Lorsque Polina apprend que la mention « autorisée à s'appeler Pauline » sur son décret de naturalisation française est en réalité une formule de politesse juridique signifiant « interdit de s'appeler Polina », c'est la consternation. Longtemps elle a cru qu'elle pouvait s'appeler Polina ou Pauline, au choix. Elle a perdu son prénom de naissance, sur le chemin, entre la mairie, son domicile et le collège, ça lui donne presqu'envie de retourner le chercher.

Bien vite, elle entreprend les démarches pour retrouver son prénom d'origine : Polina. C'est un simple formulaire à remplir, une simple formalité administrative.
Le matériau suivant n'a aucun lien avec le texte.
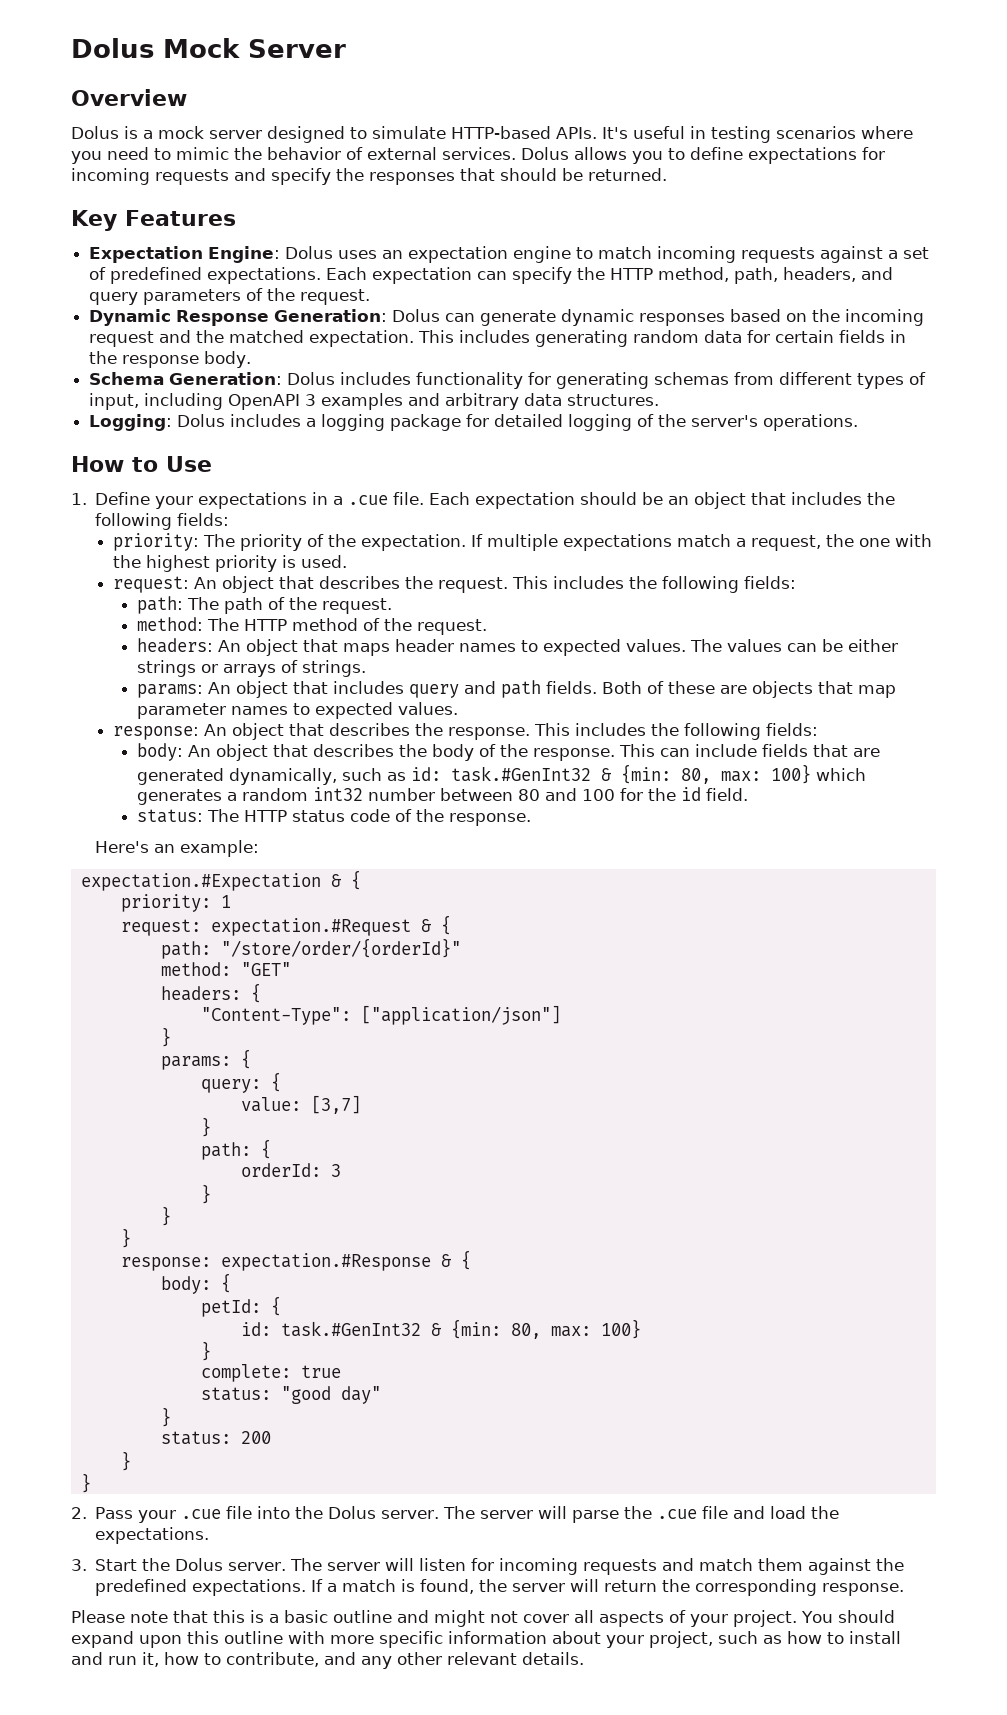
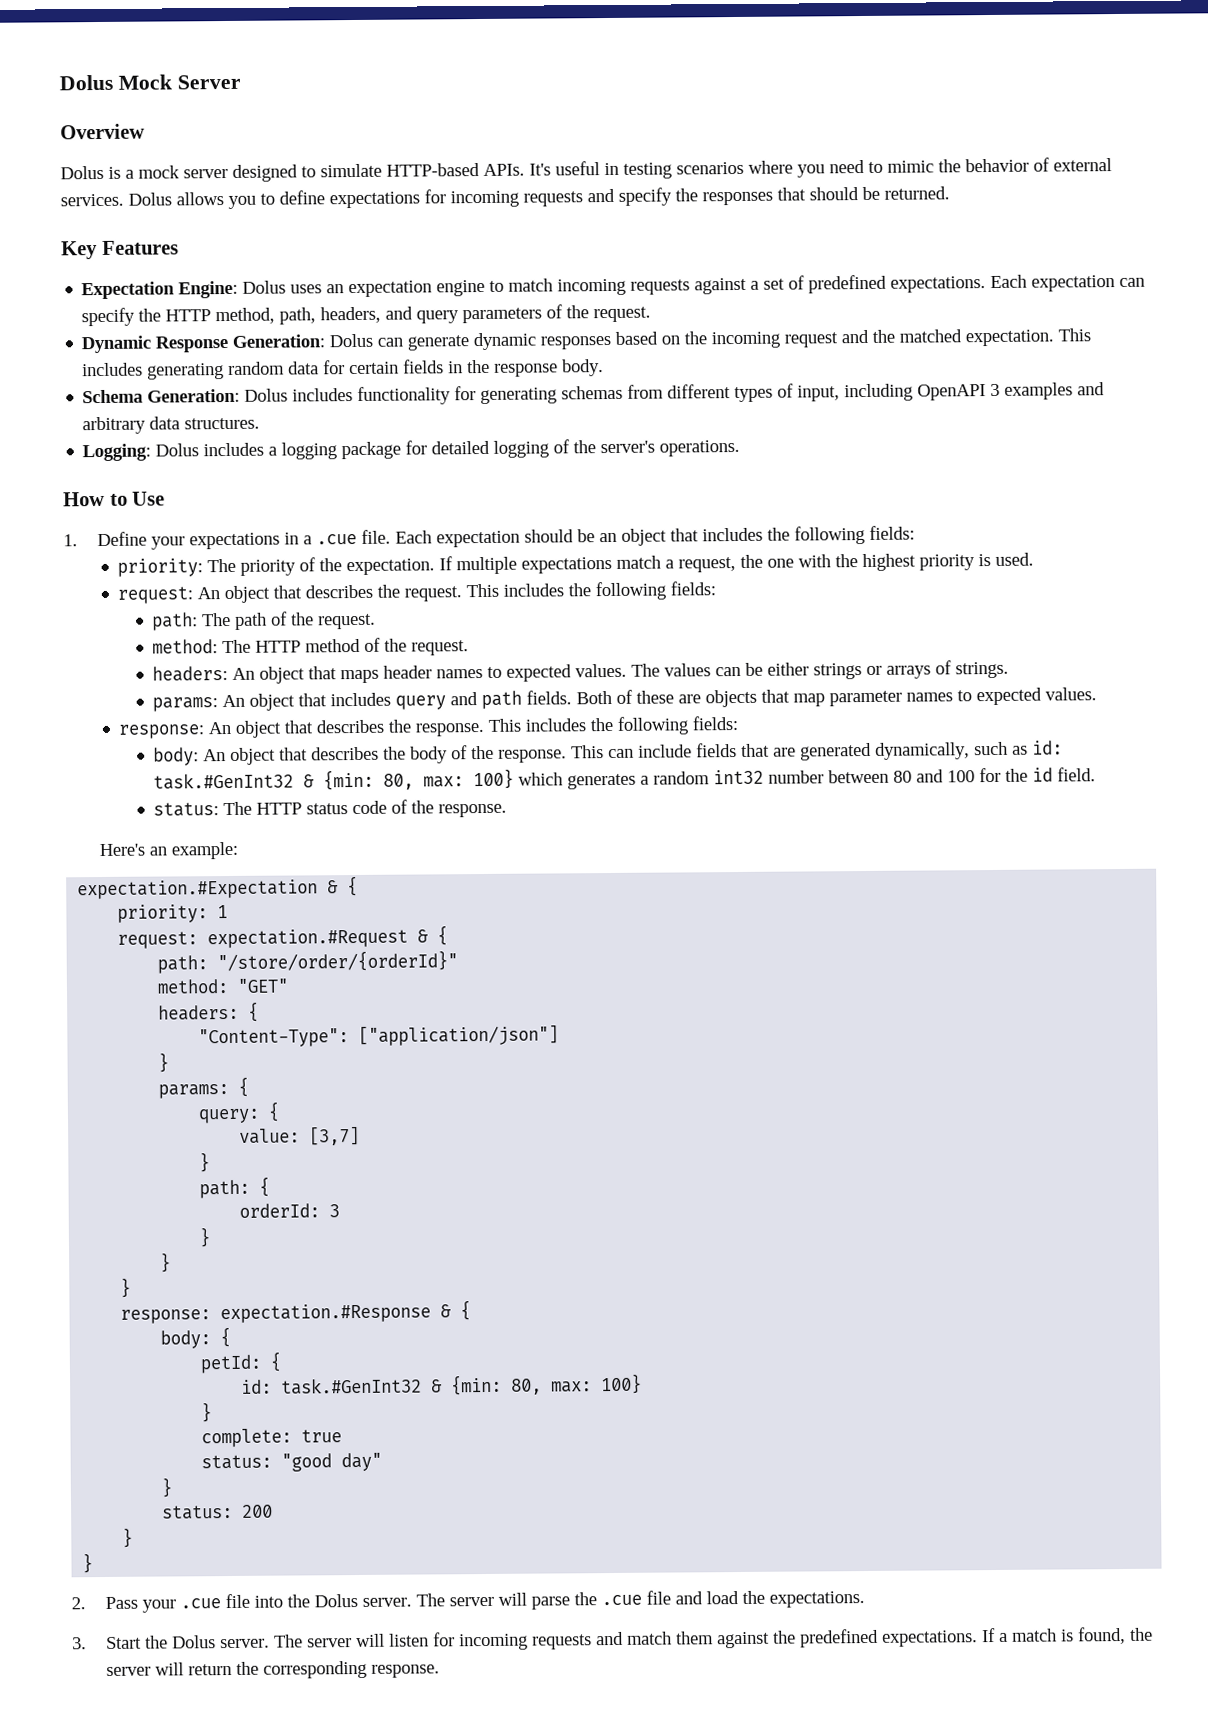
- Please note that this is a basic outline and might not cover all aspects of your project. You should expand upon this outline with more specific information about your project, such as how to install and run it, how to contribute, and any other relevant details.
Mais la procureure ne l'entend pas de cette oreille et refuse au motif que son prénom a été francisé pour faciliter son intégration dans la société française.



Née à Moscou en 1989, c'est à travers son regard d'enfant que Polina nous raconte l'arrivée de sa famille en France en 1993, peu après l'éclatement de l'URSS. Un changement de vie radical pour cette petite fille qui confond la France avec Disneyland et dont les grands-parents chéris sont restés au pays. Beaucoup de découvertes aussi, à commencer par la « rakléte » et surtout l'apprentissage de la langue française qui la mène à la «materneltchik».



Apprendre le français est bien sûr nécessaire mais pour ne pas que Polina oublie le russe ou mélange les deux langues, sa maman veille au grain, jusque dans les toilettes. Désormais, la règle est: le russe à l'intérieur, le français à l'extérieur, Polina dedans, Poline dehors.



Polina Panassenko nous offre un premier roman d'inspiration autobiographique à la fois drôle et tendre sur l'exil et l'apprentissage d'une langue en nous livrant au passage quelques traditions de son pays d'origine.



Une belle découverte et un petit coup de coeur pour ce roman rempli d'humour et d'autodérision qui se savoure comme une friandise.